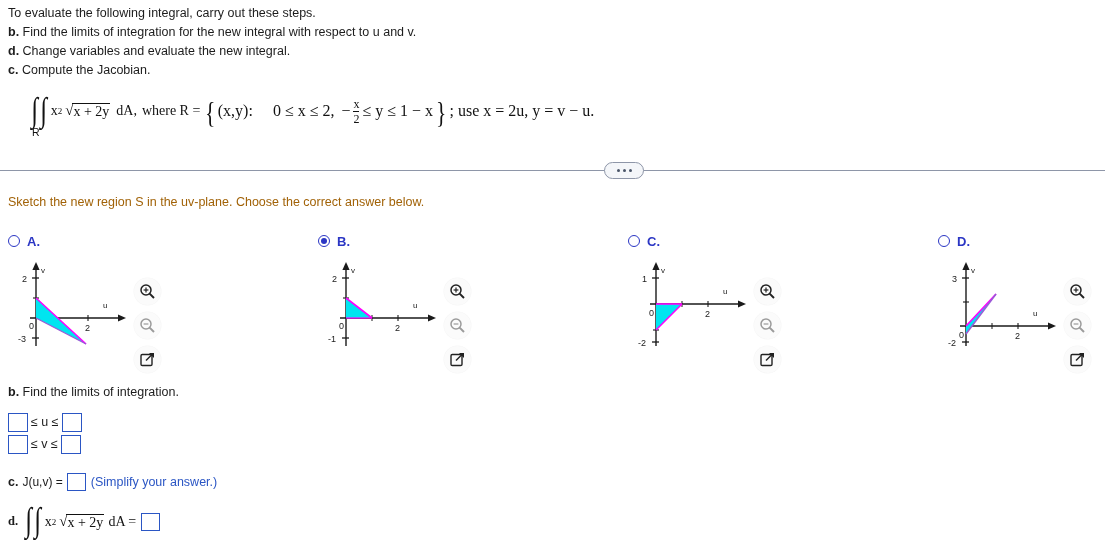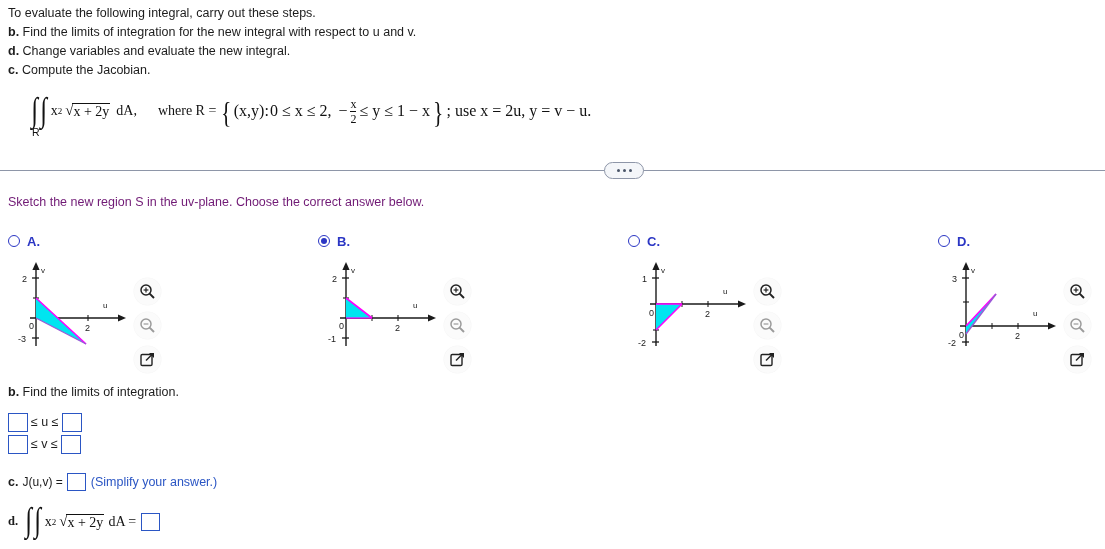"where R =" span { margin-left: 21px -> 5px }
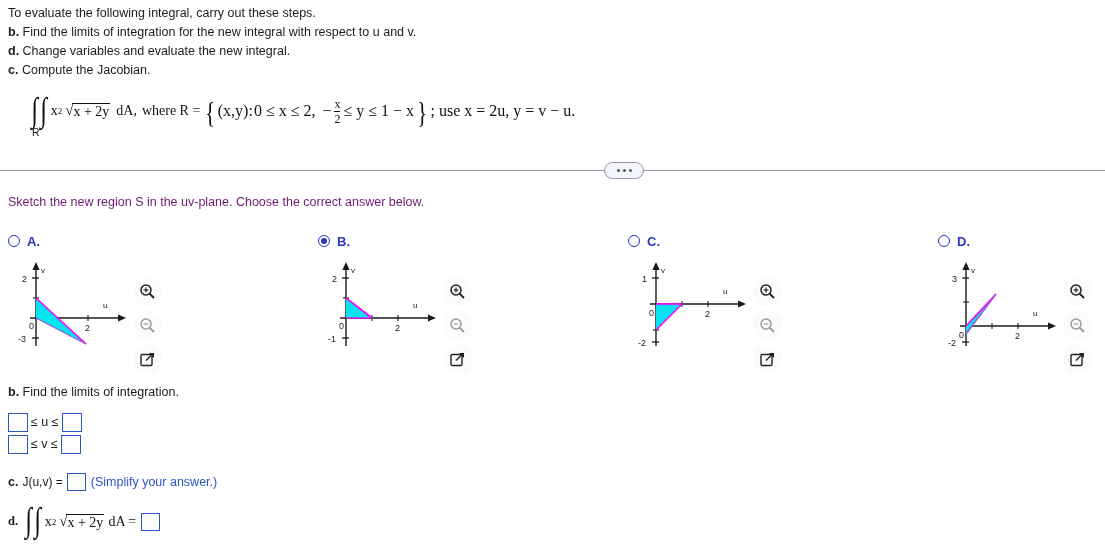"0 ≤ x ≤ 2," span.small { margin-left: 1px -> 20px }
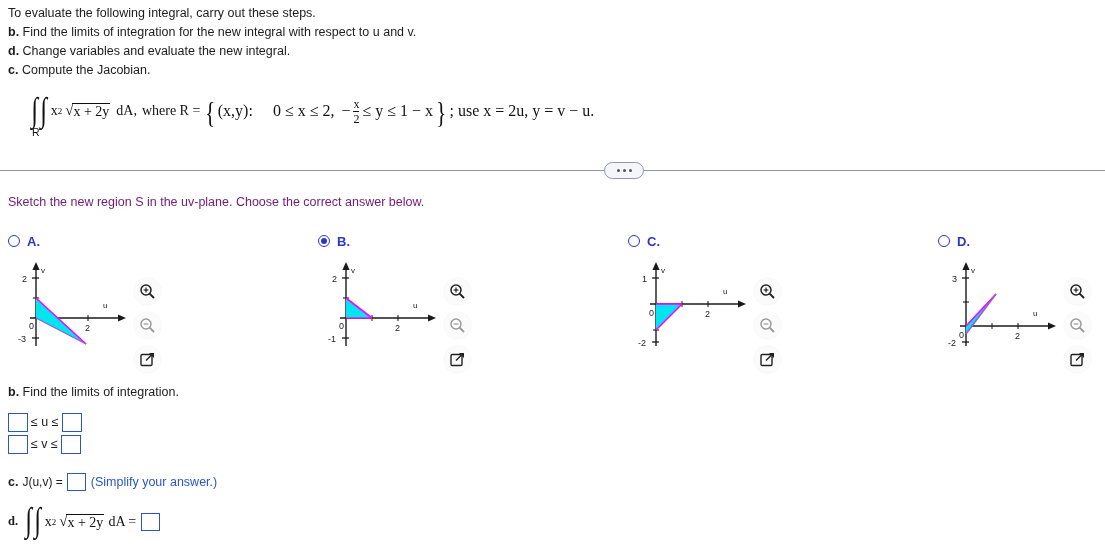"Sketch the new region S" .qline { color: #701a75 -> #a16207 }
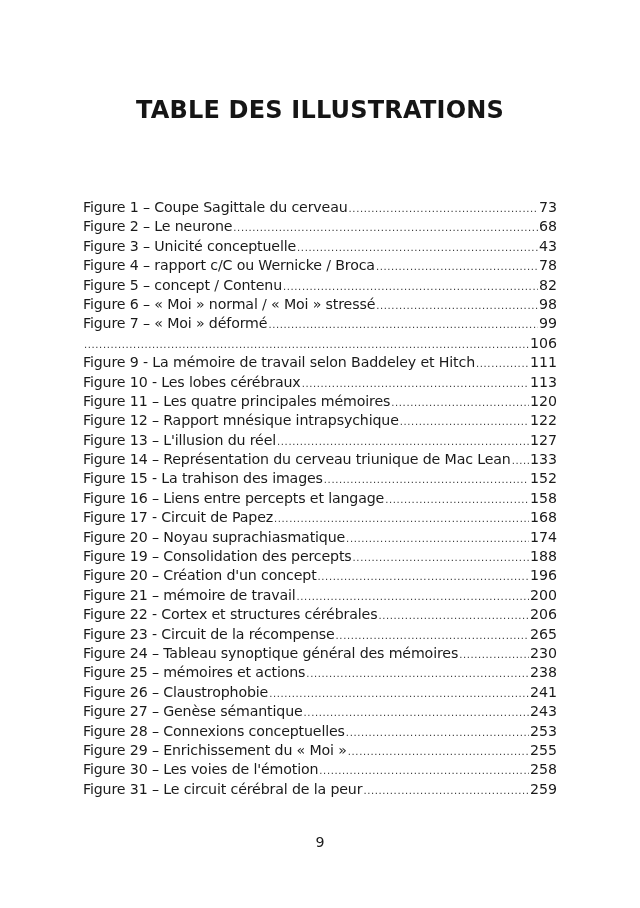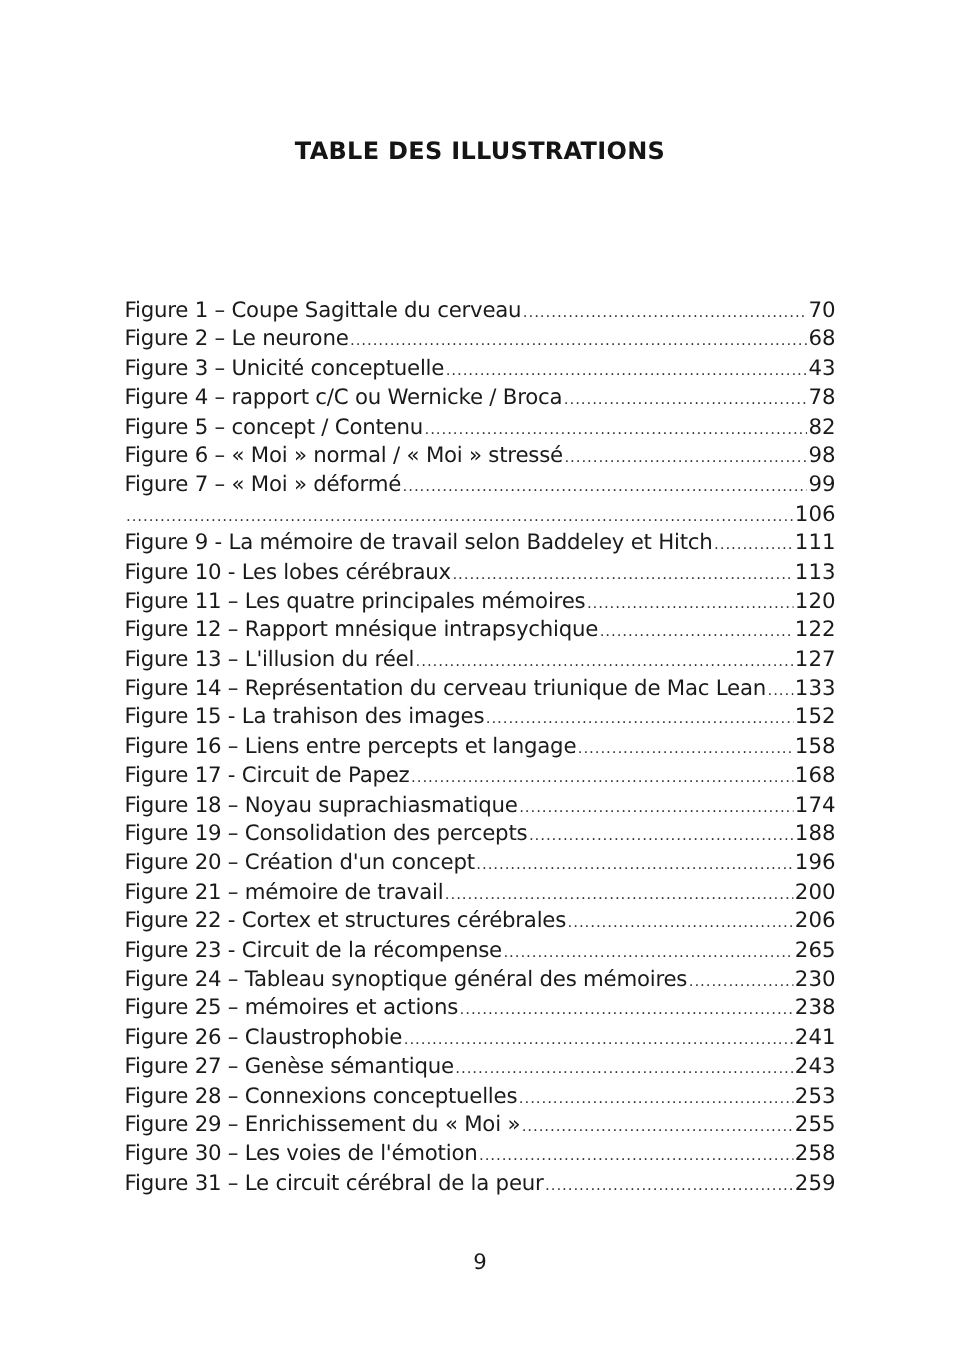"TABLE DES ILLUSTRATIONS" .page-title { font-size: 16px -> 24px }
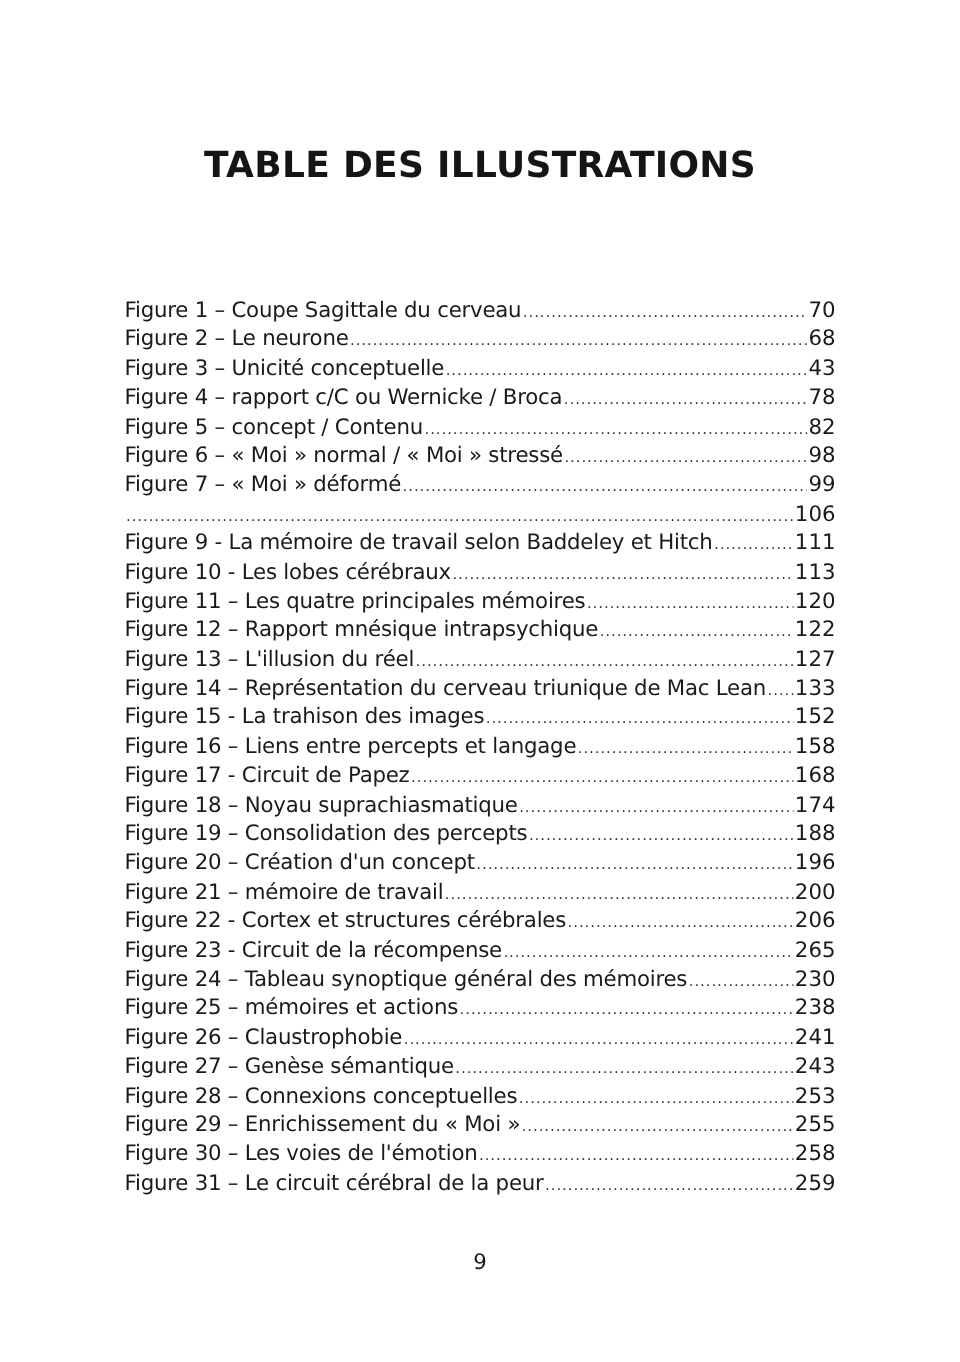"70" span.toc-page { text: 70 -> 73 }
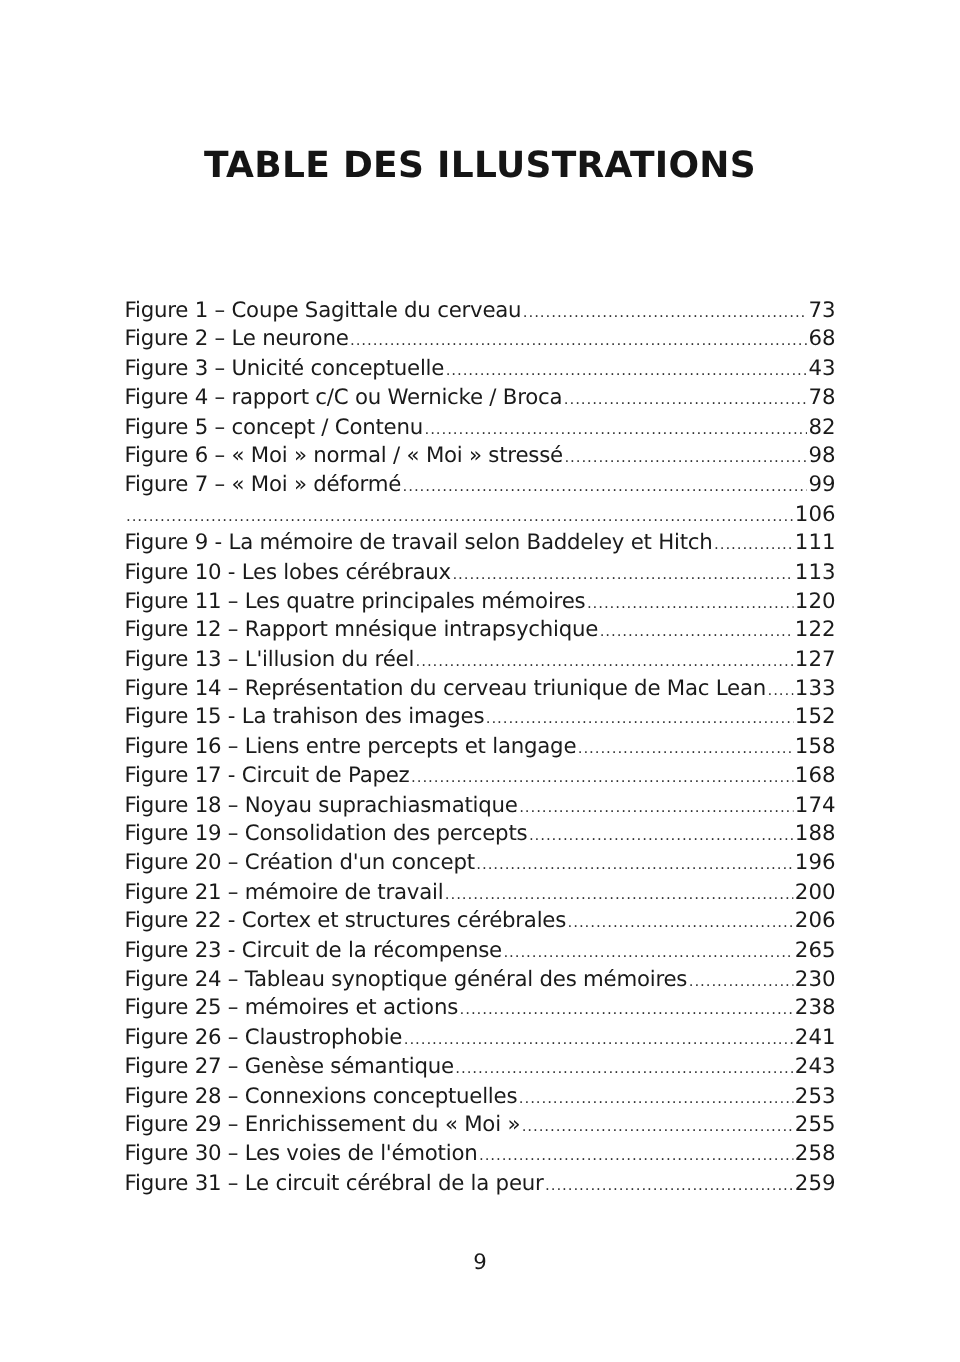"Figure 18 – Noyau suprachiasmatique" span.toc-label { text: 18 -> 20 }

☆ ☆ ☆ ☆

About this exercise: Please copy the data above word for word, but only from the line that contains "margin-left: 1px ->" through the final line, both included, and without the pictures.

Solution to the problem:
"0 ≤ x ≤ 2," span.small { margin-left: 1px -> 20px }
"Sketch the new region S" .qline { color: #701a75 -> #a16207 }
"TABLE DES ILLUSTRATIONS" .page-title { font-size: 16px -> 24px }
"70" span.toc-page { text: 70 -> 73 }
"Figure 18 – Noyau suprachiasmatique" span.toc-label { text: 18 -> 20 }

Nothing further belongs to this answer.